> **The problem**
What lines below include the word "time"? Copy each one.

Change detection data
☆ ☆ ☆

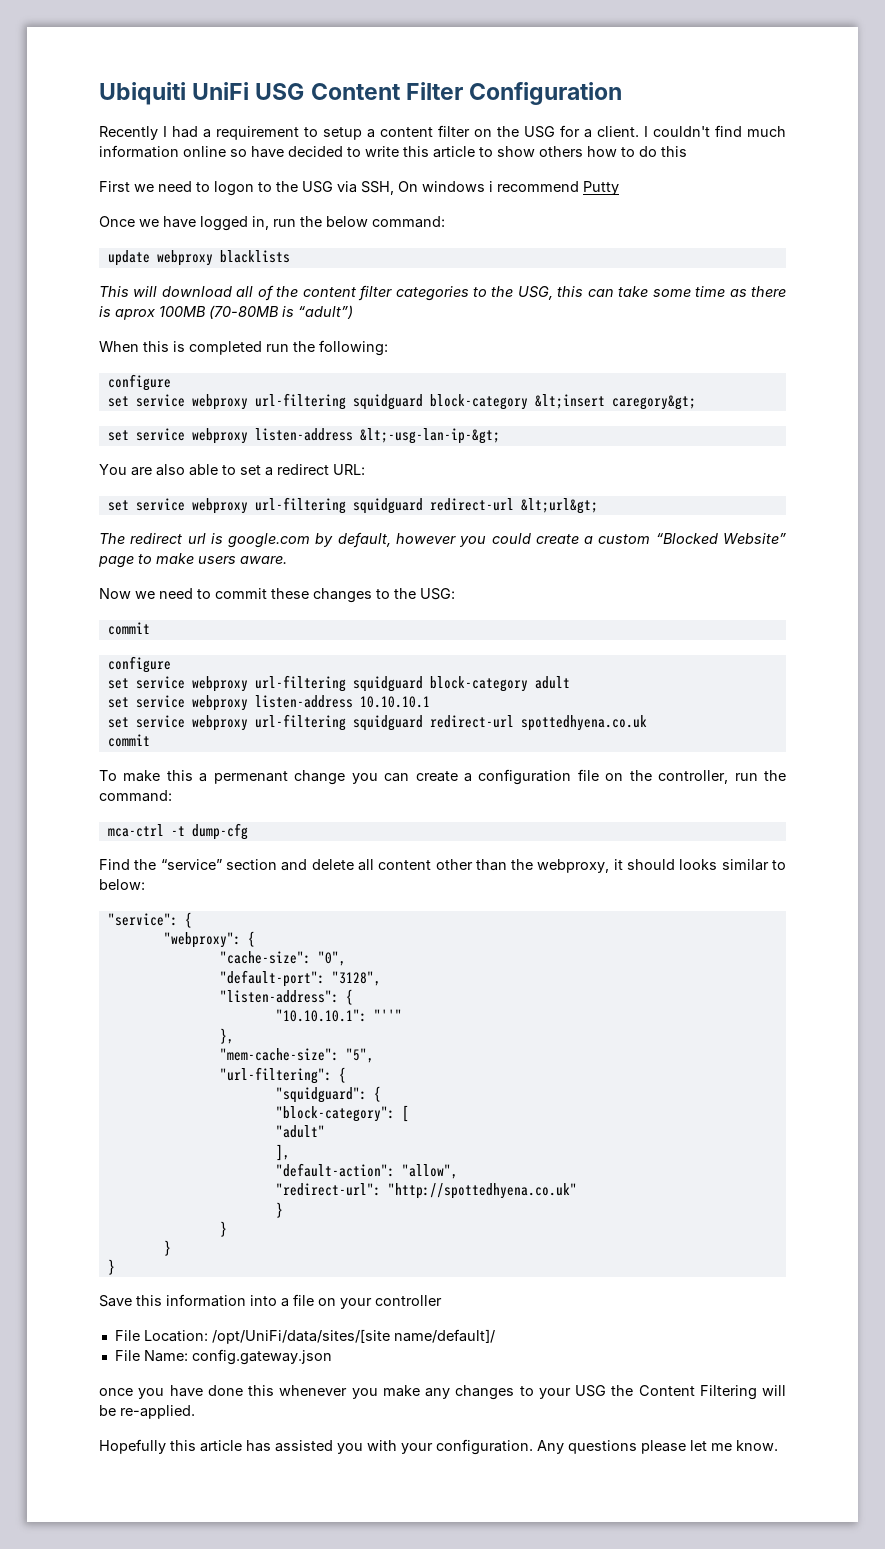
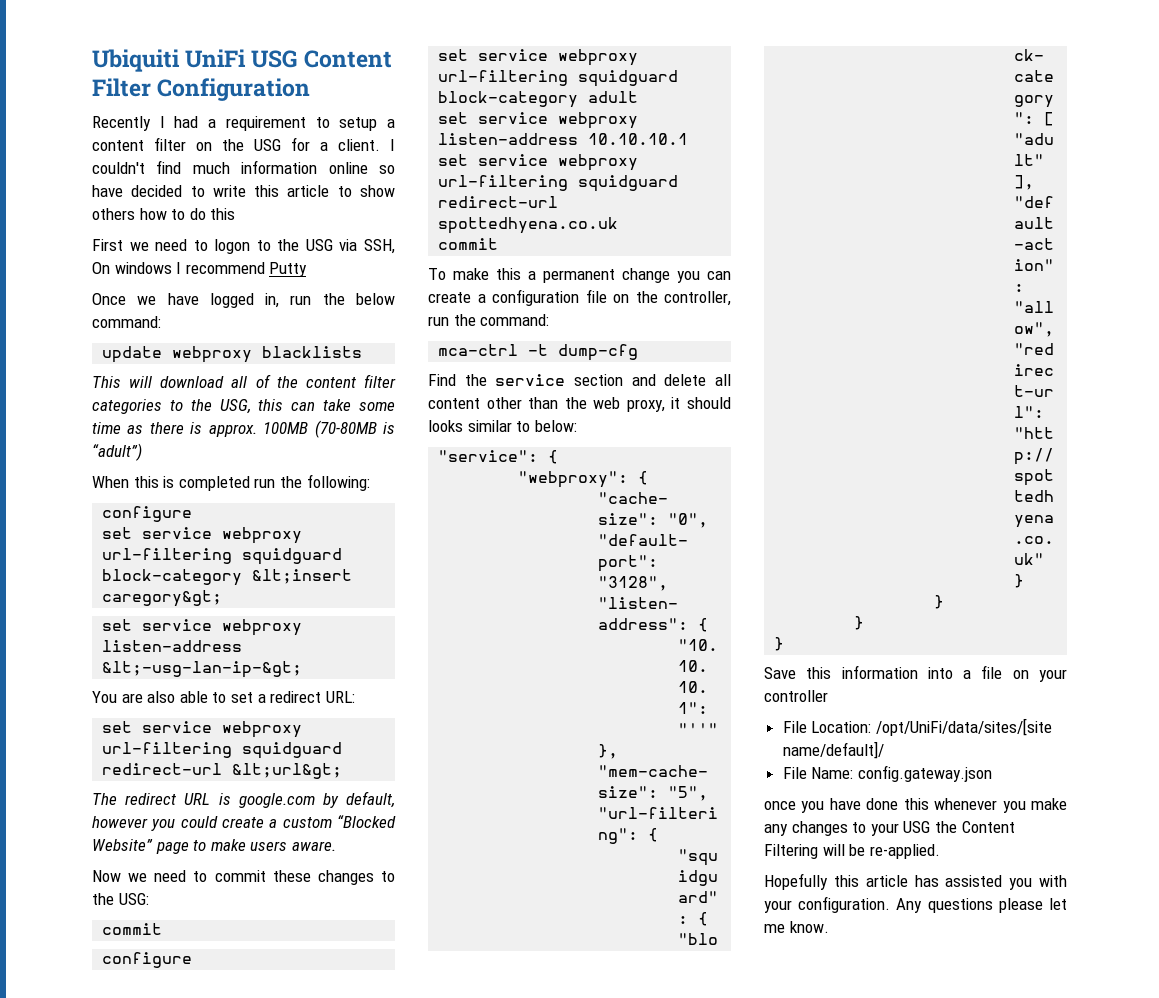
- First we need to logon to the USG via SSH, On windows i recommend Putty
+ First we need to logon to the USG via SSH, On windows I recommend Putty
- This will download all of the content filter categories to the USG, this can take some time as there is aprox 100MB (70-80MB is “adult”)
+ This will download all of the content filter categories to the USG, this can take some time as there is approx. 100MB (70-80MB is “adult”)
- The redirect url is google.com by default, however you could create a custom “Blocked Website” page to make users aware.
+ The redirect URL is google.com by default, however you could create a custom “Blocked Website” page to make users aware.
- To make this a permenant change you can create a configuration file on the controller, run the command:
+ To make this a permanent change you can create a configuration file on the controller, run the command:
- Find the “service” section and delete all content other than the webproxy, it should looks similar to below:
+ Find the service section and delete all content other than the web proxy, it should looks similar to below:

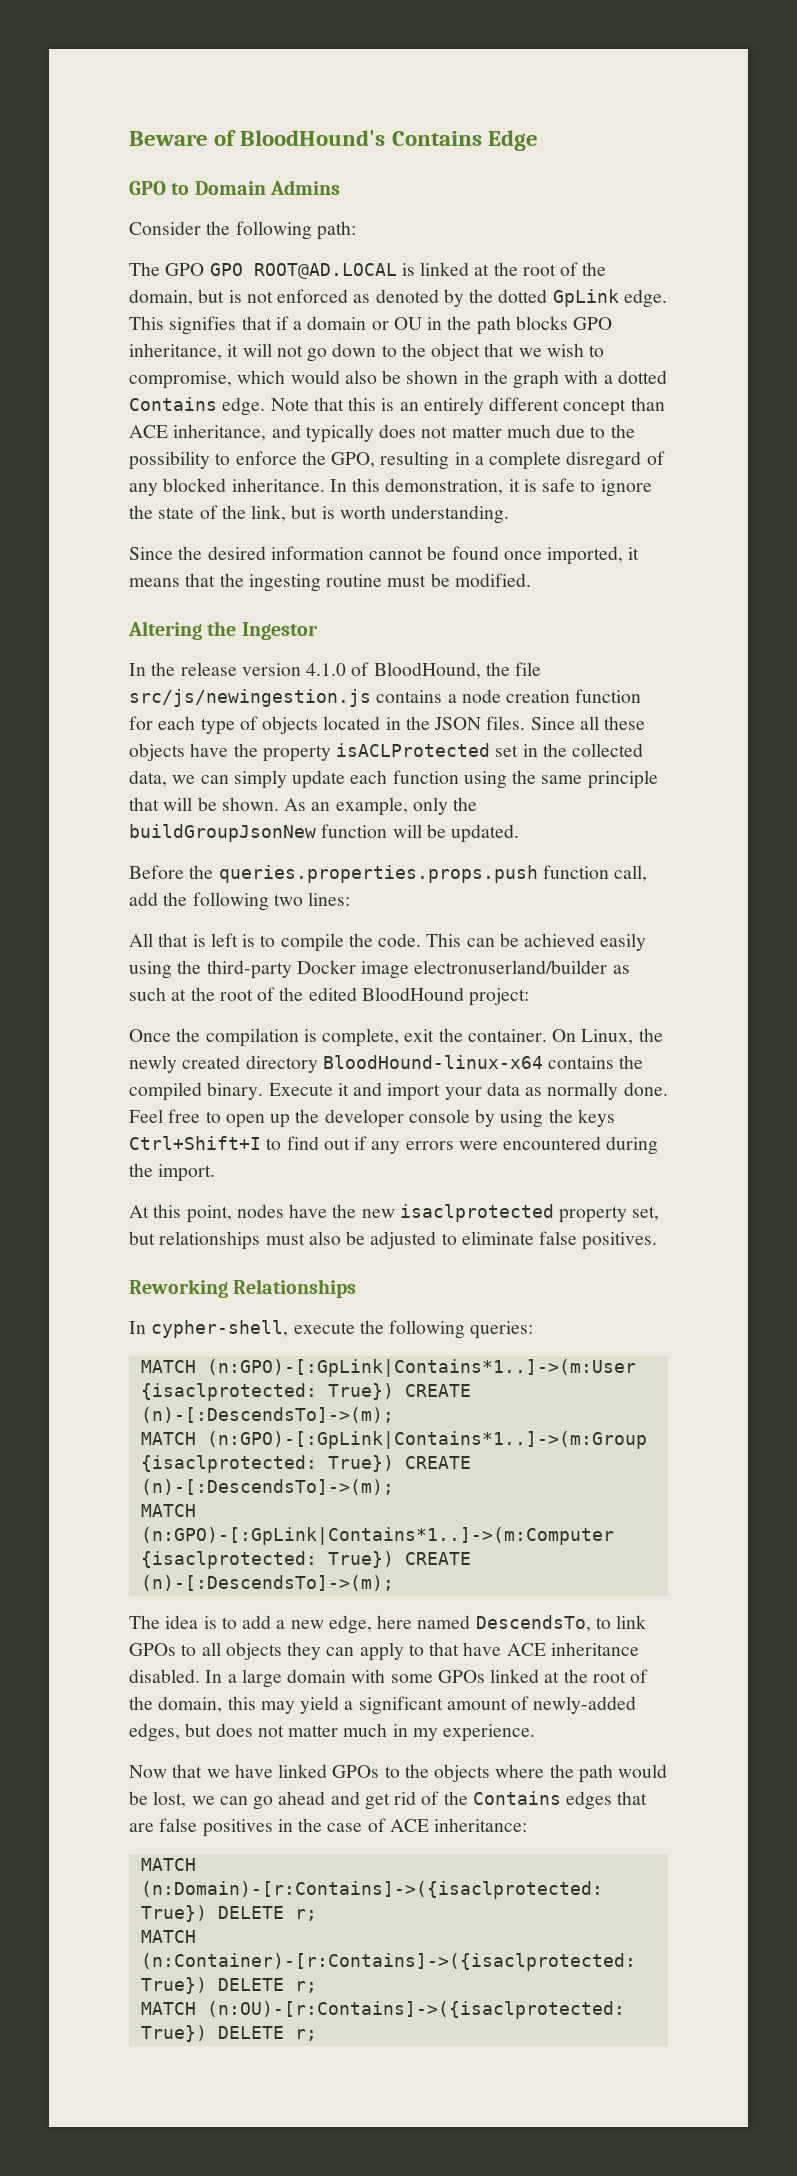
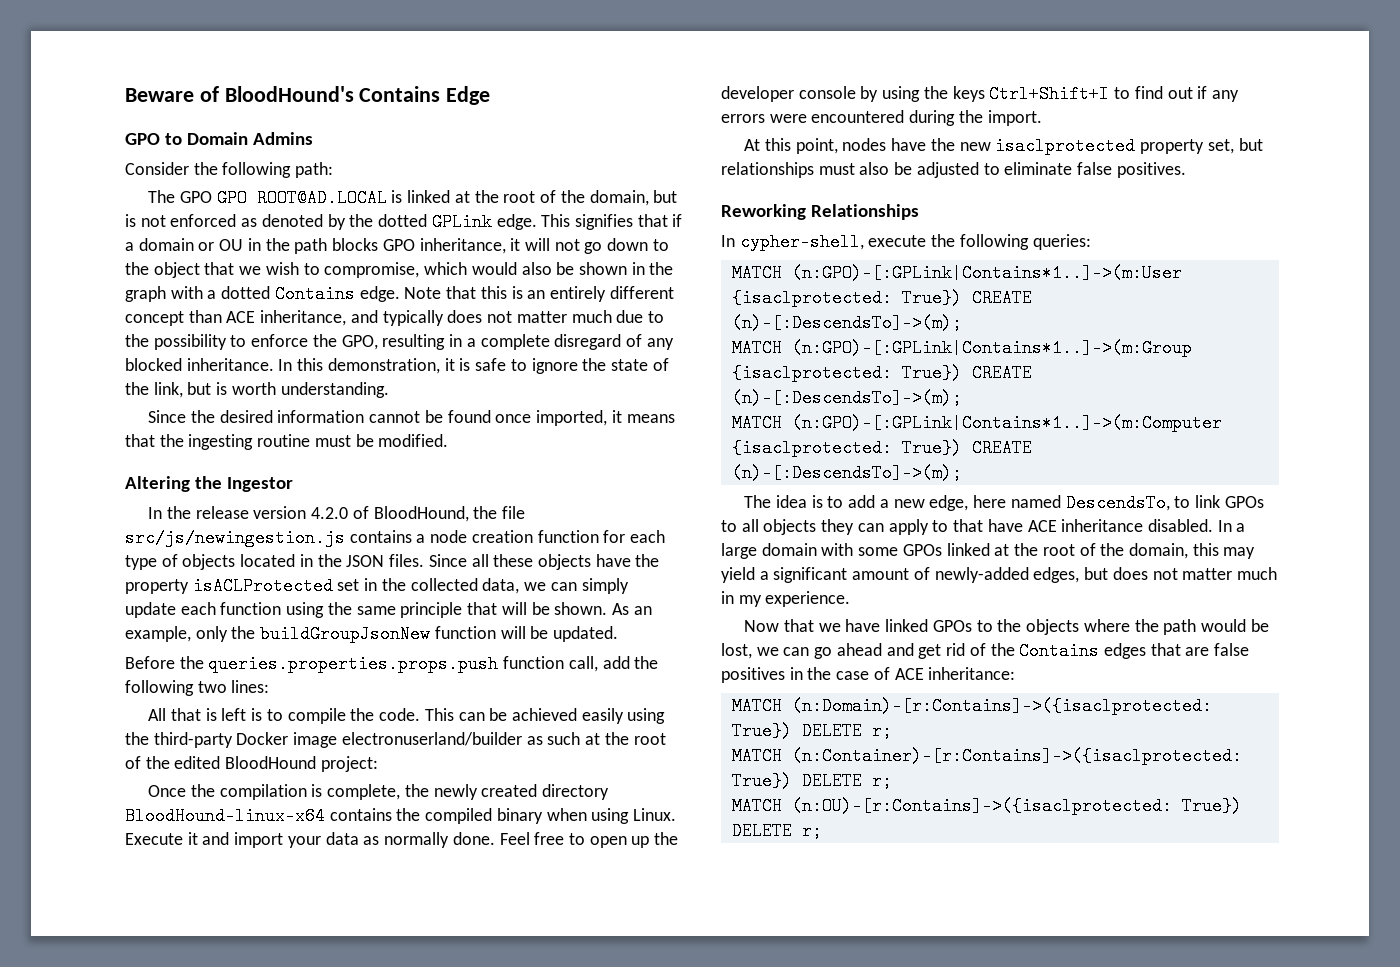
- The GPO GPO ROOT@AD.LOCAL is linked at the root of the domain, but is not enforced as denoted by the dotted GpLink edge.
+ The GPO GPO ROOT@AD.LOCAL is linked at the root of the domain, but is not enforced as denoted by the dotted GPLink edge.
- In the release version 4.1.0 of BloodHound, the file src/js/newingestion.js contains a node creation function for each type of objects located in the JSON files.
+ In the release version 4.2.0 of BloodHound, the file src/js/newingestion.js contains a node creation function for each type of objects located in the JSON files.
- Once the compilation is complete, exit the container. On Linux, the newly created directory BloodHound-linux-x64 contains the compiled binary.
+ Once the compilation is complete, the newly created directory BloodHound-linux-x64 contains the compiled binary when using Linux.
- MATCH (n:GPO)-[:GpLink|Contains*1..]->(m:User {isaclprotected: True}) CREATE (n)-[:DescendsTo]->(m);
- MATCH (n:GPO)-[:GpLink|Contains*1..]->(m:Group {isaclprotected: True}) CREATE (n)-[:DescendsTo]->(m);
- MATCH (n:GPO)-[:GpLink|Contains*1..]->(m:Computer {isaclprotected: True}) CREATE (n)-[:DescendsTo]->(m);
+ MATCH (n:GPO)-[:GPLink|Contains*1..]->(m:User {isaclprotected: True}) CREATE (n)-[:DescendsTo]->(m);
+ MATCH (n:GPO)-[:GPLink|Contains*1..]->(m:Group {isaclprotected: True}) CREATE (n)-[:DescendsTo]->(m);
+ MATCH (n:GPO)-[:GPLink|Contains*1..]->(m:Computer {isaclprotected: True}) CREATE (n)-[:DescendsTo]->(m);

☆ ☆ ☆

> **Output for this task**
- This will download all of the content filter categories to the USG, this can take some time as there is aprox 100MB (70-80MB is “adult”)
+ This will download all of the content filter categories to the USG, this can take some time as there is approx. 100MB (70-80MB is “adult”)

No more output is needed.